During 1992, construction of the Indian village began, an archeological survey was conducted, and the museum building plans and specifications were completed and accepted by the Alabama Department of Economic and Community Affairs, which funded $126,400 from the Land and Water Conservation Fund for the shell-in of the museum and office building. The Lawrence County Board of Education provided all additional funds for completion of the museum and office building. The museum project was finished in 1995. Since 2002, Oakville Indian Mounds Park has steadily grown into an 83-acre complex through a series of land purchases.
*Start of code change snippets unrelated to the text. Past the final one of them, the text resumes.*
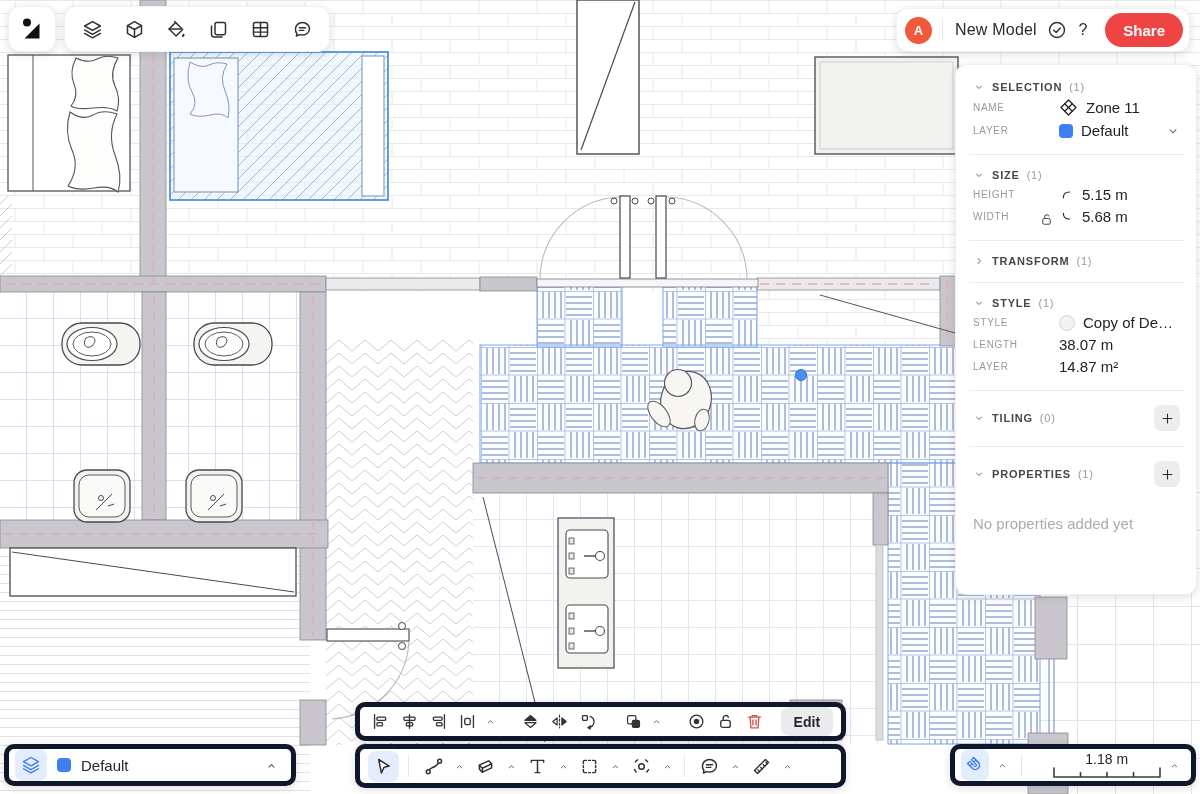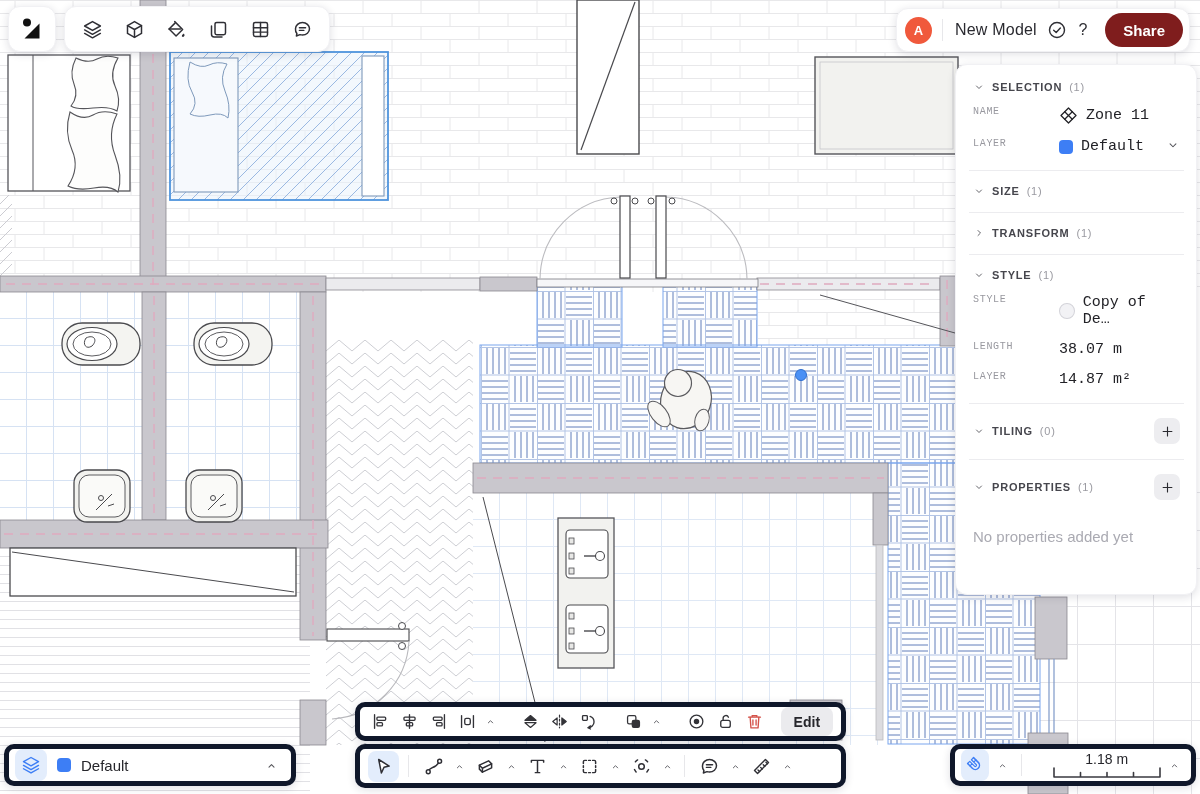--- a/index.html
+++ b/index.html
@@ -17,21 +17,21 @@
   .avatar { width:27px; height:27px; border-radius:50%; color:#fff; font-size:13px; font-weight:700; display:flex; align-items:center; justify-content:center; }
   .hdiv { width:1px; height:22px; background:#e7e7ea; margin:0 12px 0 10px; }
   .model-name { font-size:16px; color:#2a2a30; letter-spacing:.2px; }
   .share-btn { margin-left:auto; height:34px; padding:0 18px; border:none; border-radius:17px; color:#fff; font-size:15px; font-weight:700; font-family:inherit; cursor:pointer; }
   .help { font-size:16px; color:#2f2f35; width:24px; text-align:center; cursor:pointer; }
   
   .panel { left:955px; top:64px; width:242px; height:531px; padding:16px 16px 0 17px; }
   .sec-head { display:flex; align-items:center; gap:7px; color:#46464d; font-size:11px; font-weight:700; letter-spacing:.8px; cursor:pointer; }
   .sec-head .cnt { color:#9a9aa1; font-weight:400; }
   .sec-head .chev { color:#55555b; }
-  .prow { display:flex; align-items:flex-start; margin-top:13px;font-family:Liberation Mono, monospace; }
+  .prow { display:flex; align-items:center; margin-top:5px; }
   .plabel { width:86px; flex:none; font-size:10px; letter-spacing:.7px; color:#98989f; }
   .pval { font-size:15px; color:#222227; display:flex; align-items:center; gap:8px; }
   .divider { height:1px; background:#ececef; margin:15px -4px 14px -4px; }
   .swatch { width:14px; height:14px; border-radius:4px; flex:none; }
   .plus-btn { margin-left:auto; width:26px; height:26px; border-radius:7px; background:#ededf0; border:none; display:flex; align-items:center; justify-content:center; color:#2b2b30; cursor:pointer; }
   .size-rows { position:relative; }
   .lock-mid { position:absolute; left:66px; top:26px; color:#55555b; }
   .empty-text { margin-top:28px; font-size:15px; color:#aaaab2; }
   
   .bbar { position:absolute; z-index:10; background:#fff; border-radius:10px; box-shadow:0 2px 8px rgba(30,30,60,.14); border:5px solid #0f172a; display:flex; align-items:center; }
@@ -499,21 +499,21 @@
   <div class="card header-card">
     <div class="avatar" style="background:#f0593c">A</div>
     <div class="hdiv"></div>
     <span class="model-name">New Model</span>
     <div class="icon-btn" style="width:28px;height:28px;margin-left:6px">
         <svg class="ic" width="20" height="20">
           <use href="#i-check"></use>
         </svg>
       </div>
     <span class="help">?</span>
-    <button class="share-btn" style="background:#7f1d1d">Share</button>
+    <button class="share-btn" style="background:#ef4444">Share</button>
   </div>
 
   <div class="card panel">
 
     <div class="sec-head">
       <svg class="ic chev" width="12" height="12">
           <use href="#i-chevdown"></use>
         </svg>
       <span>SELECTION</span>
       <span class="cnt">(1)</span>
@@ -540,20 +540,43 @@
 
     <div class="divider"></div>
 
     <div class="sec-head">
       <svg class="ic chev" width="12" height="12">
           <use href="#i-chevdown"></use>
         </svg>
       <span>SIZE</span>
       <span class="cnt">(1)</span>
     </div>
+    <div class="size-rows">
+      <div class="prow">
+        <span class="plabel">HEIGHT</span>
+        <span class="pval">
+          <svg class="ic" width="15" height="15">
+              <use href="#i-curveh"></use>
+            </svg>
+          <span>5.15 m</span>
+        </span>
+      </div>
+      <svg class="ic lock-mid" width="15" height="15">
+          <use href="#i-unlock"></use>
+        </svg>
+      <div class="prow">
+        <span class="plabel">WIDTH</span>
+        <span class="pval">
+          <svg class="ic" width="15" height="15">
+              <use href="#i-curvew"></use>
+            </svg>
+          <span>5.68 m</span>
+        </span>
+      </div>
+    </div>
 
     <div class="divider"></div>
 
     <div class="sec-head">
       <svg class="ic chev" width="12" height="12">
           <use href="#i-chevright"></use>
         </svg>
       <span>TRANSFORM</span>
       <span class="cnt">(1)</span>
     </div>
According to te museum's website, the Oakville Ceremonial Woodland Mound is the largest Indian mound at Oakville, covering some 1.5 acres of land and rising some 27 feet high. Believed to be a cultural center during the Woodland Period of north Alabama, the Oakville Ceremonial Woodland Mound is the largest Woodland Mound in the State of Alabama. The mound is estimated to have been built during the Woodland Period which covered a time span from 1,000 B.C. to 1,000 A.D. The mound was made by one basketful of dirt at a time. Stone spades were used to dig the soil from borrow pits to transfer by baskets to the mound site. The probable burrow pit was the depression that now contains Oakville Pond, the body of water northeast of the mound. The only known modifications to the Oakville Ceremonial Woodland Mound are from cutting off of a lower portion of the sides to provide more area for farming. In addition, the top of the mound has been repeatedly plowed which has caused the top edge of the mound to get steeper and probably flatter. The steps on the side of the mound were placed in an old roadbed leading to the top of the mound. The Oakville area was considered a religious center and social complex of the Middle Woodland Indian people with outlying villages and farms. Additional Copena mounds located nearby support the complex social center theory. The Copena people lived during this period from 1,000 B.C. to 1,000 A.D. Their society did not extend much farther south than the Warrior Mountains that can be seen to the south of the Ceremonial Mound or north to the Hogohogee (Tennessee) River or “River of Cherokees.”

Inside the museum, you will find a hand-carved statue of Sequoya, crafted by noted Lawrence County woodworker, David Goodlett. The statue was donated to the museum.  Commanding pride of place in the center of the museum, is the spectacular wooden carving of the Cherokee legend, Sequoyah. Goodlett is known throughout Alabama art circles for his American Indian creations and as the founder of the state’s first woodcarving educational programs. The statue of Sequoyah is the largest piece created by Goodlett. It stands 12 feet high and is carved from a huge white-oak tree trunk. It took Goodlett almost two years to complete the impressive statue of Sequoyah.